Without doubt, COVID-19 crisis was responsible for the biggest technology challenge organizations faced last year. With employees required to work from home, distributed workplaces, and a rise in unsecured devices, cybersecurity quickly became a top priority for many organizations. As companies continue to juggle accelerated IT strategies and hybrid work structures, here are my top 5 predictions that security leaders and businesses must consider in 2021:
1) The rise in complex security attacks is set to continue
Expect another exponential increase in ransomware, phishing, privileged access credential abuse and endpoint security attacks. 64% of clients surveyed by EY teams expect to somewhat or significantly increase their investment in cybersecurity in the light of these threats.

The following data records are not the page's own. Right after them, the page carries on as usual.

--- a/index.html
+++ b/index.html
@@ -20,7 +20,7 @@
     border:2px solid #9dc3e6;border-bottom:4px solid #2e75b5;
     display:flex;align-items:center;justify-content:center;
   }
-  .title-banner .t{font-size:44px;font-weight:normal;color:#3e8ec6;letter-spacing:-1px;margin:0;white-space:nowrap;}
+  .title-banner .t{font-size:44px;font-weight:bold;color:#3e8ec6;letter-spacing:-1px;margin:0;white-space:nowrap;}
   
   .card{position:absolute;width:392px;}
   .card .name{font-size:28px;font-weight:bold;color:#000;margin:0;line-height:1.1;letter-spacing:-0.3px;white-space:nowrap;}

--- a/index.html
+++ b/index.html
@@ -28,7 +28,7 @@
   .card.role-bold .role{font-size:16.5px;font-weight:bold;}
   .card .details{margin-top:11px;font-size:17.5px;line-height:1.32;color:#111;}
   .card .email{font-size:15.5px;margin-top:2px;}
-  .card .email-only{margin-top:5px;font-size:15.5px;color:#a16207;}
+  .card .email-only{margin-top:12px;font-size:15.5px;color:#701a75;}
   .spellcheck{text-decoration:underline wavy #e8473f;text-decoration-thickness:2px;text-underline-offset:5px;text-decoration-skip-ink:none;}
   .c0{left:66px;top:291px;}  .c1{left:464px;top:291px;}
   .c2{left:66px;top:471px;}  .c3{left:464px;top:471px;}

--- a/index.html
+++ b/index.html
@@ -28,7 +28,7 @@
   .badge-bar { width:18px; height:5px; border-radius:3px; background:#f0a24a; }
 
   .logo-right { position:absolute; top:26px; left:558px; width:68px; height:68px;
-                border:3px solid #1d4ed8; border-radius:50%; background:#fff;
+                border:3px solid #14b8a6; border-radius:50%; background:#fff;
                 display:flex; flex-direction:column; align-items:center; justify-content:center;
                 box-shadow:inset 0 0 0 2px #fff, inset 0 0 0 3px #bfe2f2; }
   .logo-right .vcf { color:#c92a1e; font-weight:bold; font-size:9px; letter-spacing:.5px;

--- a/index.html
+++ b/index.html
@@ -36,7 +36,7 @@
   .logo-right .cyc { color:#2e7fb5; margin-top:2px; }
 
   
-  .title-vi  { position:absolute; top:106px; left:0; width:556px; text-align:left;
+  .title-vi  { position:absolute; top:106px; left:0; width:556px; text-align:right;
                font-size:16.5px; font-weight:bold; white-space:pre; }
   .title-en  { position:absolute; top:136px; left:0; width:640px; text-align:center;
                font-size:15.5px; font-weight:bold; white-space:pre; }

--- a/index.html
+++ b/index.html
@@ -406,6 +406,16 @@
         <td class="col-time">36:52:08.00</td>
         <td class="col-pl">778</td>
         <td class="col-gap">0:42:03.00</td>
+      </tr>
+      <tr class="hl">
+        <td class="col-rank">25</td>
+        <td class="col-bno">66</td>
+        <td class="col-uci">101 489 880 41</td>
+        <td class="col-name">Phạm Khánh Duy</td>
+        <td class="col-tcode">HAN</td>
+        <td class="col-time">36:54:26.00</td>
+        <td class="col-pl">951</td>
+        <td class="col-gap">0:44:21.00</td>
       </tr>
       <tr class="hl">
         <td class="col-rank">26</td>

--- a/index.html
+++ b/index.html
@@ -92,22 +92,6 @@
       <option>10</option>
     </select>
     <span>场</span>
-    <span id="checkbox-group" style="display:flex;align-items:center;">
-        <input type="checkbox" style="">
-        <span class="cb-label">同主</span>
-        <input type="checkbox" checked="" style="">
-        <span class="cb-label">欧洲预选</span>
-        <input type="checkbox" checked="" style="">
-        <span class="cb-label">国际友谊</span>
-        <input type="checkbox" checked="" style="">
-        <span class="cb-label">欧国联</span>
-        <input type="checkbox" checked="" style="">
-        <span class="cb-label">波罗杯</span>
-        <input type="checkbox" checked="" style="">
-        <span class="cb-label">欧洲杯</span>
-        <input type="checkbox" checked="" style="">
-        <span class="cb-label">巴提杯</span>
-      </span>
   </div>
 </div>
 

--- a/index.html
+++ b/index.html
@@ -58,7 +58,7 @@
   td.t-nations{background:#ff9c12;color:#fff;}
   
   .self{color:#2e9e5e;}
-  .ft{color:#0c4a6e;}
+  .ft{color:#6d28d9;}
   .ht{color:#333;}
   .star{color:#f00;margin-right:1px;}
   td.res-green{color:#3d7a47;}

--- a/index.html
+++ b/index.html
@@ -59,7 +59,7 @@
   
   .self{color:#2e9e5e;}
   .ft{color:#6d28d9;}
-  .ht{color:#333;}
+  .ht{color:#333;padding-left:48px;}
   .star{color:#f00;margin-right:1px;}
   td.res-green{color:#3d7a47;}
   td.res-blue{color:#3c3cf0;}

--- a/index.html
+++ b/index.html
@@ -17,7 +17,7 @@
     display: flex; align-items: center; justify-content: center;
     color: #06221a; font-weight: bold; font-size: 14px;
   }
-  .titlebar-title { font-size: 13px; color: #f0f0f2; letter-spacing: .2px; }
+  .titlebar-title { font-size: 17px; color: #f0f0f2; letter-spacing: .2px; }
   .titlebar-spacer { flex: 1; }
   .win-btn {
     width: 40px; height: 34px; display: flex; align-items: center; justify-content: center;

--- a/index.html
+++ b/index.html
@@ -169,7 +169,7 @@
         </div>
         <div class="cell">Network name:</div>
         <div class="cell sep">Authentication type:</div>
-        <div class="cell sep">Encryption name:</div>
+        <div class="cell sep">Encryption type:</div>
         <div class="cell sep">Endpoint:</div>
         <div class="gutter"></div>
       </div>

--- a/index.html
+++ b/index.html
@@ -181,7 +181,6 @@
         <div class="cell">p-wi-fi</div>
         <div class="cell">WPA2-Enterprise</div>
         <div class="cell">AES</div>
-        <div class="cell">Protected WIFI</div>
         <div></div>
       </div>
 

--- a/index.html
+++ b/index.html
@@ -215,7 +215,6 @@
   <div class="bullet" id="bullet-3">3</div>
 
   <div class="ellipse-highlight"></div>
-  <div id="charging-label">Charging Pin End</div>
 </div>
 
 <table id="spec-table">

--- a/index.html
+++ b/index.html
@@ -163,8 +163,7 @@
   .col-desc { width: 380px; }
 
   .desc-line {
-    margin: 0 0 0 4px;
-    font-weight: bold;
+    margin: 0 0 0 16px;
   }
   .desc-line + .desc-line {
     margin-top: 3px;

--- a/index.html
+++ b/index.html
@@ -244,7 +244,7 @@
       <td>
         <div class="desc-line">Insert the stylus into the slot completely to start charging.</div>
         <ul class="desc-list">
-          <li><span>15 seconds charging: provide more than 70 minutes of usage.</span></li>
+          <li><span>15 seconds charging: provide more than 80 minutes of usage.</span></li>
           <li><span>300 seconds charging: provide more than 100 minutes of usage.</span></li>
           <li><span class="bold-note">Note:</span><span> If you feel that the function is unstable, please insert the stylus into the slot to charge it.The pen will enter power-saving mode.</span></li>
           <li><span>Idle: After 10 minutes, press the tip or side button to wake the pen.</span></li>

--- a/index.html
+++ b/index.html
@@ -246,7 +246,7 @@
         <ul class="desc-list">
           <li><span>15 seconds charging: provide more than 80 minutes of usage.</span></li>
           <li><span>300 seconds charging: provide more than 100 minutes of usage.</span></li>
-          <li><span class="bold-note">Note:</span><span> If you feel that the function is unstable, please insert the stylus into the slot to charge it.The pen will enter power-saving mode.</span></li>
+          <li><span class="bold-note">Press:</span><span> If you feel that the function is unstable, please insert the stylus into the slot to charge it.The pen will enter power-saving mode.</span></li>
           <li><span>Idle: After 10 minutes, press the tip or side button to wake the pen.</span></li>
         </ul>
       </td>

2) Fear of disruption overtakes fear of breach
The rise of disruption caused by nation-state attacks and social hacktivism will continue – meaning business continuity will overtake concerns around privacy and data theft in 2021, with 59% of EY clients surveyed in the Global Information Security Survey experiencing an increase in disruptive attacks over the past year.
3) Cyber simplification and improved incident response become the priority
Organizations’ 2021 cyber strategies will focus on simplification and automation of key cyber activities, improving the mean time to detect and respond to a cyber incident and assuring the security of trusted third parties, as concerns about the cybersecurity risks in the digital ecosystem become as high a priority as protecting organizations’ own systems and data.
4) The need to respond to the regulatory push for minimum cyber standards will drive most spend
Regulators that have not already done so will begin to mandate minimum cyber standards, starting with critical national infrastructure and then extending beyond, with regulatory compliance continuing to be the single biggest main driver for organizations’ cyber spend.
5) Cybersecurity controls will need to be retrofitted to all the digital changes made in response to the pandemic
Organizations will need to continue to focus on retrofitting cybersecurity controls following the digital response to the pandemic, with 45% of clients surveyed by EY post-COVID-19 saying they have adopted new technology because of remote working, and 60% saying they have abbreviated or skipped the security review in doing so.
As the complexity and frequency of cyber-attacks increases, and remote work becomes a more permanent fixture, we need to insist on cybersecurity being a built-in feature of day to day business, and not a bolt-on afterthought.
Richard Watson-EY Asia-Pacific Cybersecurity Risk Consulting Leader,*The views reflected in this article are the views of the author and do not necessarily reflect the views of the global EY organization or its member firms.